> [What is expected]
From the first record to the last, write out each one exactly.

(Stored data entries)
[Start of Attachment]

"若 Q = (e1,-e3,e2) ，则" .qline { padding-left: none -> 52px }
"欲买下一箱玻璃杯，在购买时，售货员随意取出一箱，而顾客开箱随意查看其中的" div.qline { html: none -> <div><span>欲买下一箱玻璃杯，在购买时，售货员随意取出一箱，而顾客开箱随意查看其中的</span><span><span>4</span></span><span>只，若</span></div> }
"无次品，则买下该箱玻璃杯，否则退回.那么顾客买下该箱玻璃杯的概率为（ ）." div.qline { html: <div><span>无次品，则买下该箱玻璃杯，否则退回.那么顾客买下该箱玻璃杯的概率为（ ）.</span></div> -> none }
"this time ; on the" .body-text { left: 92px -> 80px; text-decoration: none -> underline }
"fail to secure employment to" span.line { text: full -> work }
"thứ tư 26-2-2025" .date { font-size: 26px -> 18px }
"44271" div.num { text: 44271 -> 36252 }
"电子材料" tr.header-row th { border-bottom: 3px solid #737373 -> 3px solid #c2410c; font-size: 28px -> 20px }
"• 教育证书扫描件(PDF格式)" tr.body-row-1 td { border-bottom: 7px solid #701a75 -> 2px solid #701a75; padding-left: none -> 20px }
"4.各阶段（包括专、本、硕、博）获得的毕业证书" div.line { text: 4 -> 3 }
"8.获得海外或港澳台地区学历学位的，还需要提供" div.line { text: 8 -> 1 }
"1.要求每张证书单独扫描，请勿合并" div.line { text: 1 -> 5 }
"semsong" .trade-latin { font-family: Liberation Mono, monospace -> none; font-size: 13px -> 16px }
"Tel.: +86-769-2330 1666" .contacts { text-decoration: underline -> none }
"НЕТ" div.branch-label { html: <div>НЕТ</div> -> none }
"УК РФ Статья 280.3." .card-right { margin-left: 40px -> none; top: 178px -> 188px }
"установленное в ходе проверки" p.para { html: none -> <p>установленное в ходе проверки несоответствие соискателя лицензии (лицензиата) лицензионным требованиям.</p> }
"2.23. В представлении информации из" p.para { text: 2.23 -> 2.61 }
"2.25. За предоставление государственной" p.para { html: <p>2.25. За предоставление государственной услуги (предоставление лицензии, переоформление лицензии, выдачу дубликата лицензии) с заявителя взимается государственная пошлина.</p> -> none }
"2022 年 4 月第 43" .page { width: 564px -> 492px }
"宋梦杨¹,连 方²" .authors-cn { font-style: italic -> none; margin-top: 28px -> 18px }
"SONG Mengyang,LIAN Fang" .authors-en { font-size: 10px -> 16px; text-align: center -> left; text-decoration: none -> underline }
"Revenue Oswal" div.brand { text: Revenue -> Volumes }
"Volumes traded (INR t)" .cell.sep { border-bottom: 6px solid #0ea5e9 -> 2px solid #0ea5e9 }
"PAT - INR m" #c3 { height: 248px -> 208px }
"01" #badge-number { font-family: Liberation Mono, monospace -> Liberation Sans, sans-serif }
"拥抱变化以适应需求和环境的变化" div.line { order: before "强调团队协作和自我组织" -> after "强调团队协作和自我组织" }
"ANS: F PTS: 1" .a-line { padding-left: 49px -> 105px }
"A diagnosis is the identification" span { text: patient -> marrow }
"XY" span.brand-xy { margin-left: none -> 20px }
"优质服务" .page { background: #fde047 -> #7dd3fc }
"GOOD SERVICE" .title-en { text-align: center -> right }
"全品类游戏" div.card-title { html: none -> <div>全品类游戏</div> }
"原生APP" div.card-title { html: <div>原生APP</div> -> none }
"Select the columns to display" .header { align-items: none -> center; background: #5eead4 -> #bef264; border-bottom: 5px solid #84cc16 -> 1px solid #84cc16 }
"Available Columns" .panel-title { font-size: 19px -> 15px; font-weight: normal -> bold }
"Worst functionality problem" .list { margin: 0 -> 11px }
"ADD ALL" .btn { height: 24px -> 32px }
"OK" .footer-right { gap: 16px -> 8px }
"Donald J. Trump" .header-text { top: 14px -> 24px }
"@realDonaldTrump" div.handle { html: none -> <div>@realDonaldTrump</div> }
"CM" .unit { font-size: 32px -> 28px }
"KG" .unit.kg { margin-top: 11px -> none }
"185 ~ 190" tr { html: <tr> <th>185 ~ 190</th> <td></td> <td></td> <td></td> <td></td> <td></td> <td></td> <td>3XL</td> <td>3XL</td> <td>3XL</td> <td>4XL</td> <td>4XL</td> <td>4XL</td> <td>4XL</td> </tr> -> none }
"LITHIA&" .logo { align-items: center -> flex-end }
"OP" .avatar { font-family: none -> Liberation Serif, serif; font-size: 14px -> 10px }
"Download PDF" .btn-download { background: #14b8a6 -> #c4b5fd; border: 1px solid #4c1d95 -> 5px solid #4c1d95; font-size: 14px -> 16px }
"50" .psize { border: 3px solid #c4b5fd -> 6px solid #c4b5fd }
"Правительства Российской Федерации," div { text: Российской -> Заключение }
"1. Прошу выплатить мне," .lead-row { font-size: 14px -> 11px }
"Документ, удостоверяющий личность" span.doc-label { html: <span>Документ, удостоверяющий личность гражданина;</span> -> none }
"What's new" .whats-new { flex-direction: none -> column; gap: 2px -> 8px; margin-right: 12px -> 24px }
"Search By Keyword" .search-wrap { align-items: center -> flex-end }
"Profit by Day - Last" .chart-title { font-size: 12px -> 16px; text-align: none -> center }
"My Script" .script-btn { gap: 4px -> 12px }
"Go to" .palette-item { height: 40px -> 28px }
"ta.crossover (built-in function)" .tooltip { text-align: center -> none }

[End of Attachment]

> [Exercise output]
"若 Q = (e1,-e3,e2) ，则" .qline { padding-left: none -> 52px }
"欲买下一箱玻璃杯，在购买时，售货员随意取出一箱，而顾客开箱随意查看其中的" div.qline { html: none -> <div><span>欲买下一箱玻璃杯，在购买时，售货员随意取出一箱，而顾客开箱随意查看其中的</span><span><span>4</span></span><span>只，若</span></div> }
"无次品，则买下该箱玻璃杯，否则退回.那么顾客买下该箱玻璃杯的概率为（ ）." div.qline { html: <div><span>无次品，则买下该箱玻璃杯，否则退回.那么顾客买下该箱玻璃杯的概率为（ ）.</span></div> -> none }
"this time ; on the" .body-text { left: 92px -> 80px; text-decoration: none -> underline }
"fail to secure employment to" span.line { text: full -> work }
"thứ tư 26-2-2025" .date { font-size: 26px -> 18px }
"44271" div.num { text: 44271 -> 36252 }
"电子材料" tr.header-row th { border-bottom: 3px solid #737373 -> 3px solid #c2410c; font-size: 28px -> 20px }
"• 教育证书扫描件(PDF格式)" tr.body-row-1 td { border-bottom: 7px solid #701a75 -> 2px solid #701a75; padding-left: none -> 20px }
"4.各阶段（包括专、本、硕、博）获得的毕业证书" div.line { text: 4 -> 3 }
"8.获得海外或港澳台地区学历学位的，还需要提供" div.line { text: 8 -> 1 }
"1.要求每张证书单独扫描，请勿合并" div.line { text: 1 -> 5 }
"semsong" .trade-latin { font-family: Liberation Mono, monospace -> none; font-size: 13px -> 16px }
"Tel.: +86-769-2330 1666" .contacts { text-decoration: underline -> none }
"НЕТ" div.branch-label { html: <div>НЕТ</div> -> none }
"УК РФ Статья 280.3." .card-right { margin-left: 40px -> none; top: 178px -> 188px }
"установленное в ходе проверки" p.para { html: none -> <p>установленное в ходе проверки несоответствие соискателя лицензии (лицензиата) лицензионным требованиям.</p> }
"2.23. В представлении информации из" p.para { text: 2.23 -> 2.61 }
"2.25. За предоставление государственной" p.para { html: <p>2.25. За предоставление государственной услуги (предоставление лицензии, переоформление лицензии, выдачу дубликата лицензии) с заявителя взимается государственная пошлина.</p> -> none }
"2022 年 4 月第 43" .page { width: 564px -> 492px }
"宋梦杨¹,连 方²" .authors-cn { font-style: italic -> none; margin-top: 28px -> 18px }
"SONG Mengyang,LIAN Fang" .authors-en { font-size: 10px -> 16px; text-align: center -> left; text-decoration: none -> underline }
"Revenue Oswal" div.brand { text: Revenue -> Volumes }
"Volumes traded (INR t)" .cell.sep { border-bottom: 6px solid #0ea5e9 -> 2px solid #0ea5e9 }
"PAT - INR m" #c3 { height: 248px -> 208px }
"01" #badge-number { font-family: Liberation Mono, monospace -> Liberation Sans, sans-serif }
"拥抱变化以适应需求和环境的变化" div.line { order: before "强调团队协作和自我组织" -> after "强调团队协作和自我组织" }
"ANS: F PTS: 1" .a-line { padding-left: 49px -> 105px }
"A diagnosis is the identification" span { text: patient -> marrow }
"XY" span.brand-xy { margin-left: none -> 20px }
"优质服务" .page { background: #fde047 -> #7dd3fc }
"GOOD SERVICE" .title-en { text-align: center -> right }
"全品类游戏" div.card-title { html: none -> <div>全品类游戏</div> }
"原生APP" div.card-title { html: <div>原生APP</div> -> none }
"Select the columns to display" .header { align-items: none -> center; background: #5eead4 -> #bef264; border-bottom: 5px solid #84cc16 -> 1px solid #84cc16 }
"Available Columns" .panel-title { font-size: 19px -> 15px; font-weight: normal -> bold }
"Worst functionality problem" .list { margin: 0 -> 11px }
"ADD ALL" .btn { height: 24px -> 32px }
"OK" .footer-right { gap: 16px -> 8px }
"Donald J. Trump" .header-text { top: 14px -> 24px }
"@realDonaldTrump" div.handle { html: none -> <div>@realDonaldTrump</div> }
"CM" .unit { font-size: 32px -> 28px }
"KG" .unit.kg { margin-top: 11px -> none }
"185 ~ 190" tr { html: <tr> <th>185 ~ 190</th> <td></td> <td></td> <td></td> <td></td> <td></td> <td></td> <td>3XL</td> <td>3XL</td> <td>3XL</td> <td>4XL</td> <td>4XL</td> <td>4XL</td> <td>4XL</td> </tr> -> none }
"LITHIA&" .logo { align-items: center -> flex-end }
"OP" .avatar { font-family: none -> Liberation Serif, serif; font-size: 14px -> 10px }
"Download PDF" .btn-download { background: #14b8a6 -> #c4b5fd; border: 1px solid #4c1d95 -> 5px solid #4c1d95; font-size: 14px -> 16px }
"50" .psize { border: 3px solid #c4b5fd -> 6px solid #c4b5fd }
"Правительства Российской Федерации," div { text: Российской -> Заключение }
"1. Прошу выплатить мне," .lead-row { font-size: 14px -> 11px }
"Документ, удостоверяющий личность" span.doc-label { html: <span>Документ, удостоверяющий личность гражданина;</span> -> none }
"What's new" .whats-new { flex-direction: none -> column; gap: 2px -> 8px; margin-right: 12px -> 24px }
"Search By Keyword" .search-wrap { align-items: center -> flex-end }
"Profit by Day - Last" .chart-title { font-size: 12px -> 16px; text-align: none -> center }
"My Script" .script-btn { gap: 4px -> 12px }
"Go to" .palette-item { height: 40px -> 28px }
"ta.crossover (built-in function)" .tooltip { text-align: center -> none }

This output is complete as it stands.